Find "total: 6648.35 -> 6810.91" in the entries below; copy that line through the last, exactly, with no pictures.

▶ [SOURCE RECORDS]:
[Start of section]
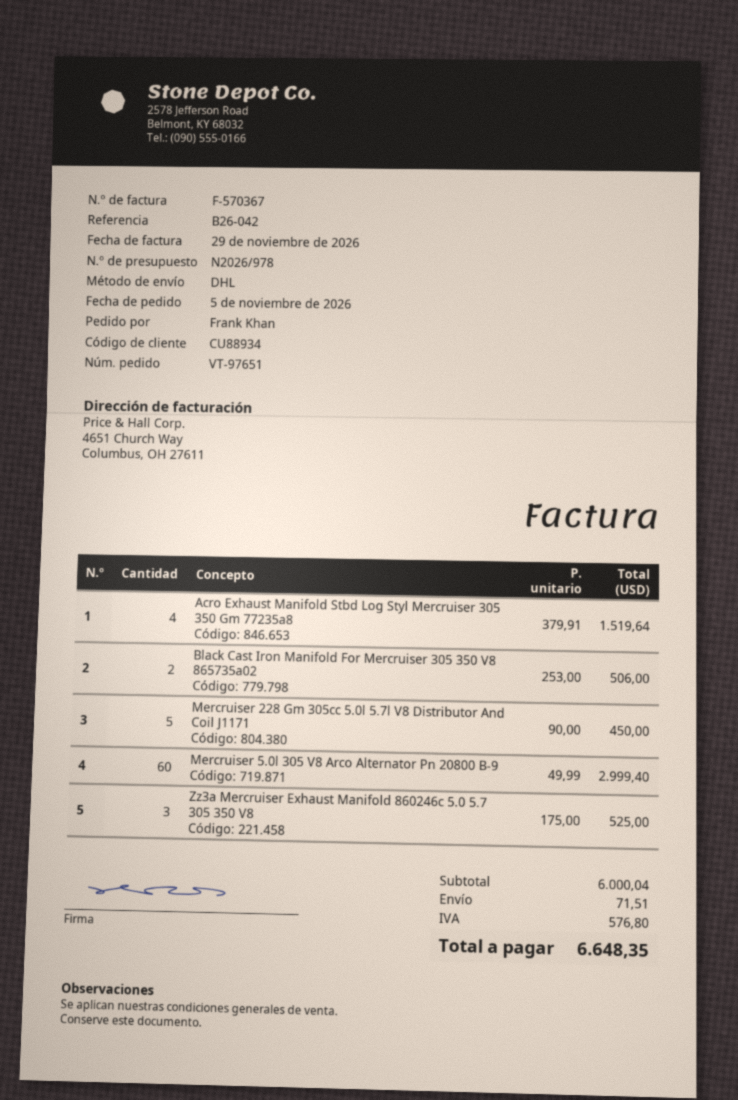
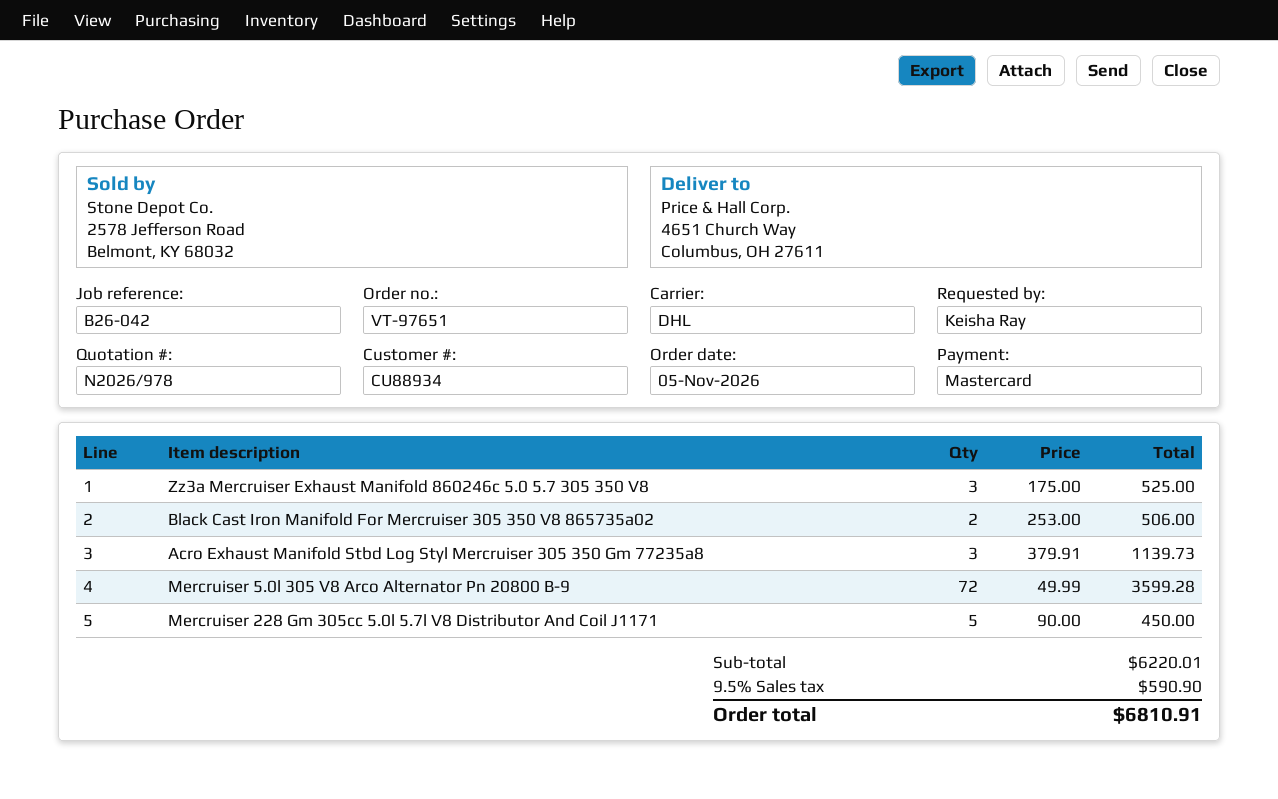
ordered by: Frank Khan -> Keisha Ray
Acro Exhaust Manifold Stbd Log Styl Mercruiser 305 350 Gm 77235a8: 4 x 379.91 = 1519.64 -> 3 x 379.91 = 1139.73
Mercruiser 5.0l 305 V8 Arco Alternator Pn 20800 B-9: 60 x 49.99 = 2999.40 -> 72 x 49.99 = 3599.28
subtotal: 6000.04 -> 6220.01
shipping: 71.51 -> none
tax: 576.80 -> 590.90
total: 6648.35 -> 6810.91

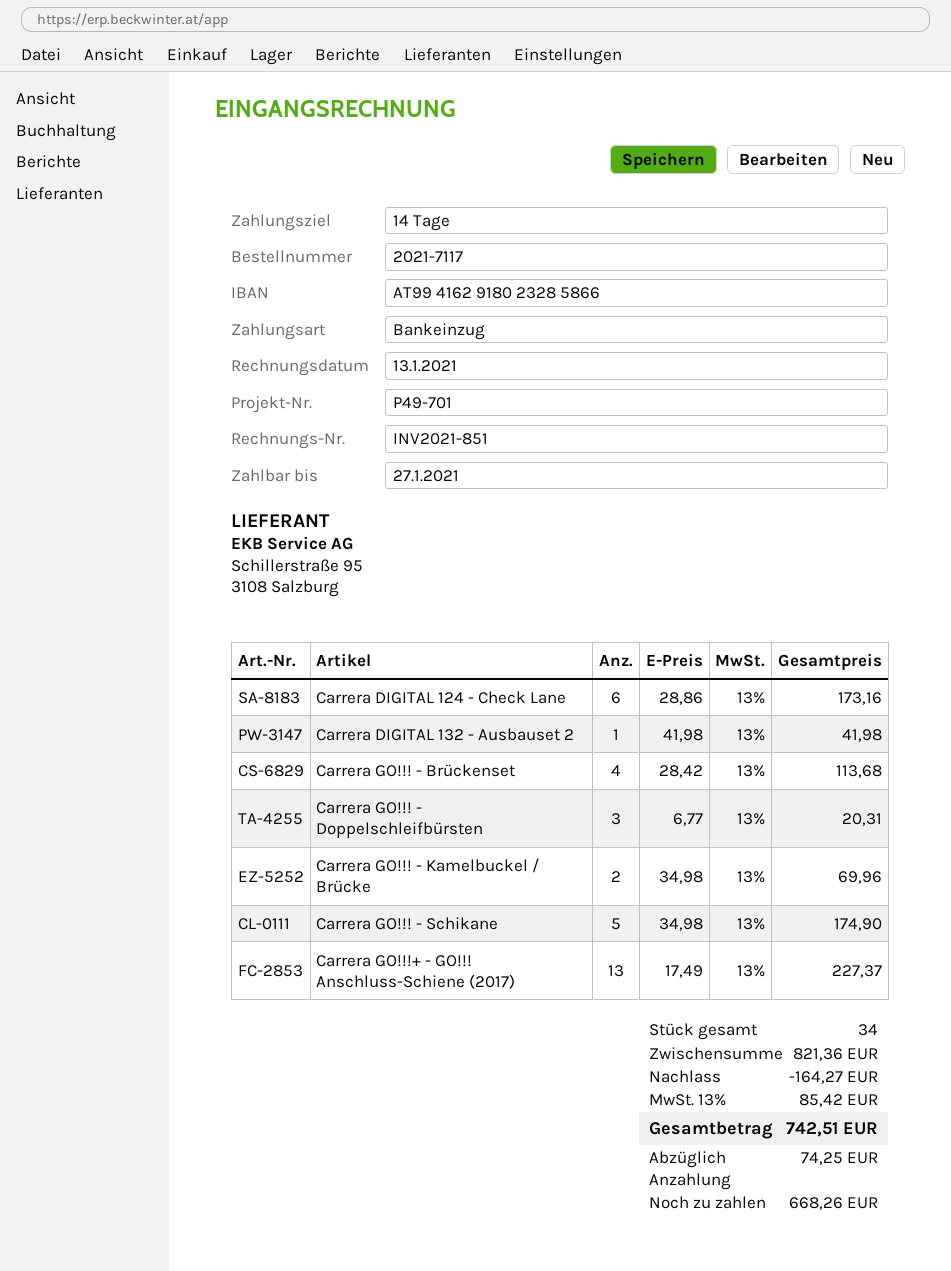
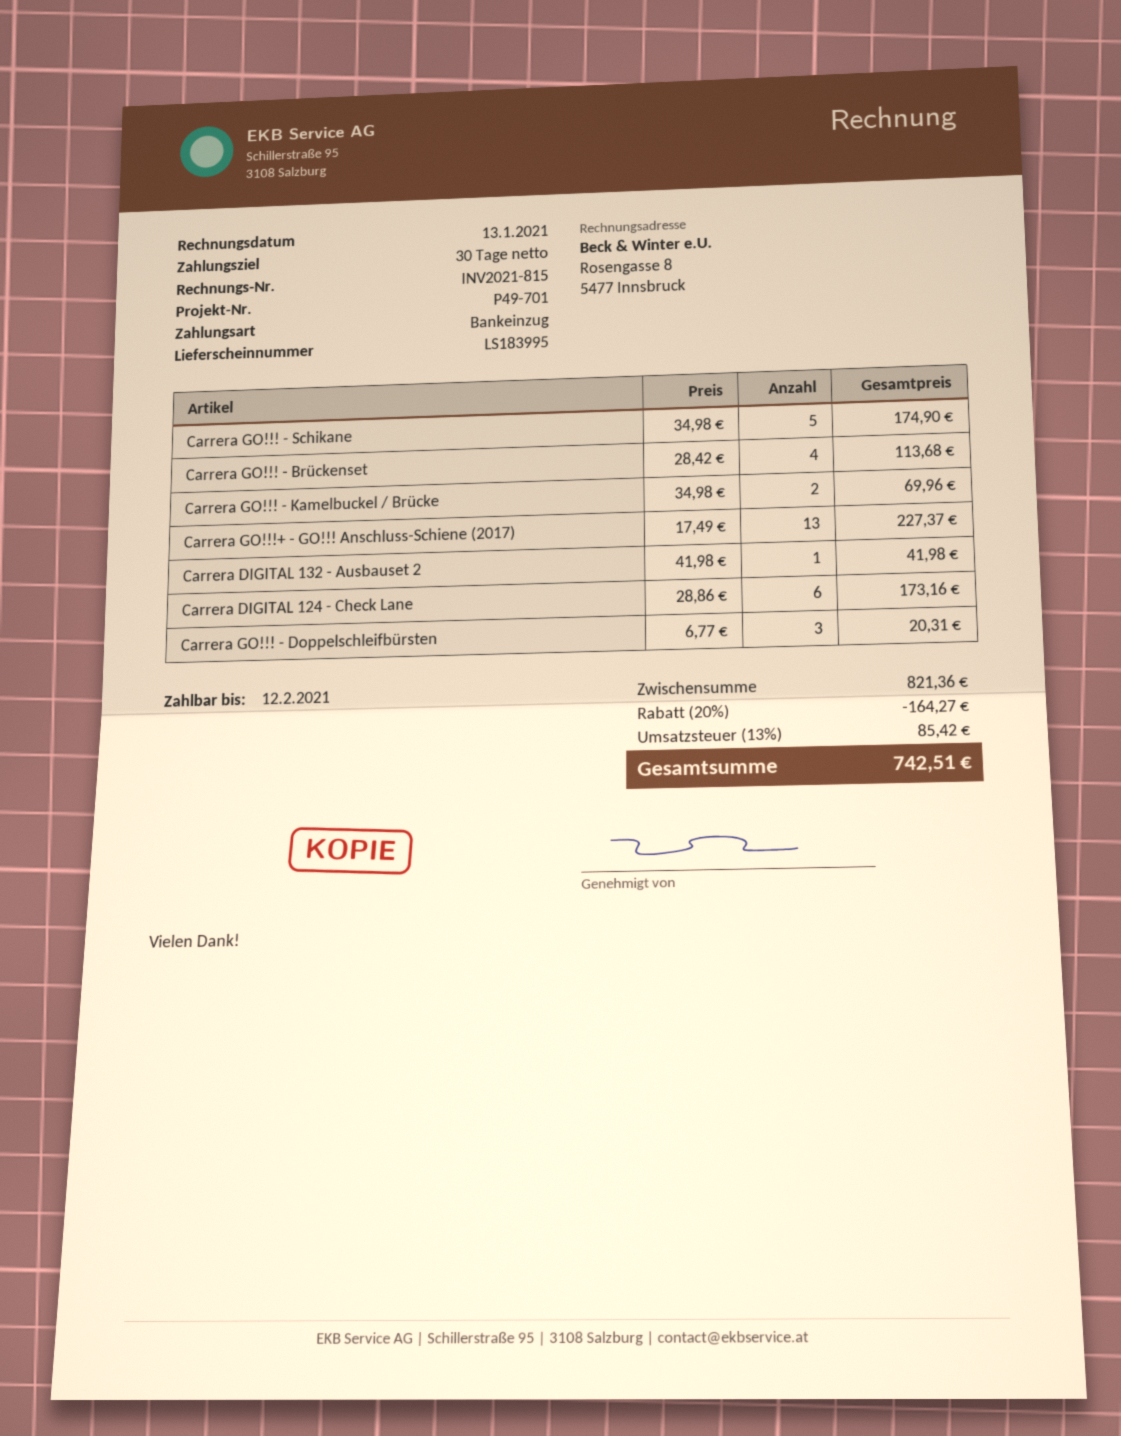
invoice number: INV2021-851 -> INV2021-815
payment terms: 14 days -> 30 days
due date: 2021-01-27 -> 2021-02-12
[End of section]
▶ [RESULT FOR THIS EXERCISE]:
total: 6648.35 -> 6810.91

invoice number: INV2021-851 -> INV2021-815
payment terms: 14 days -> 30 days
due date: 2021-01-27 -> 2021-02-12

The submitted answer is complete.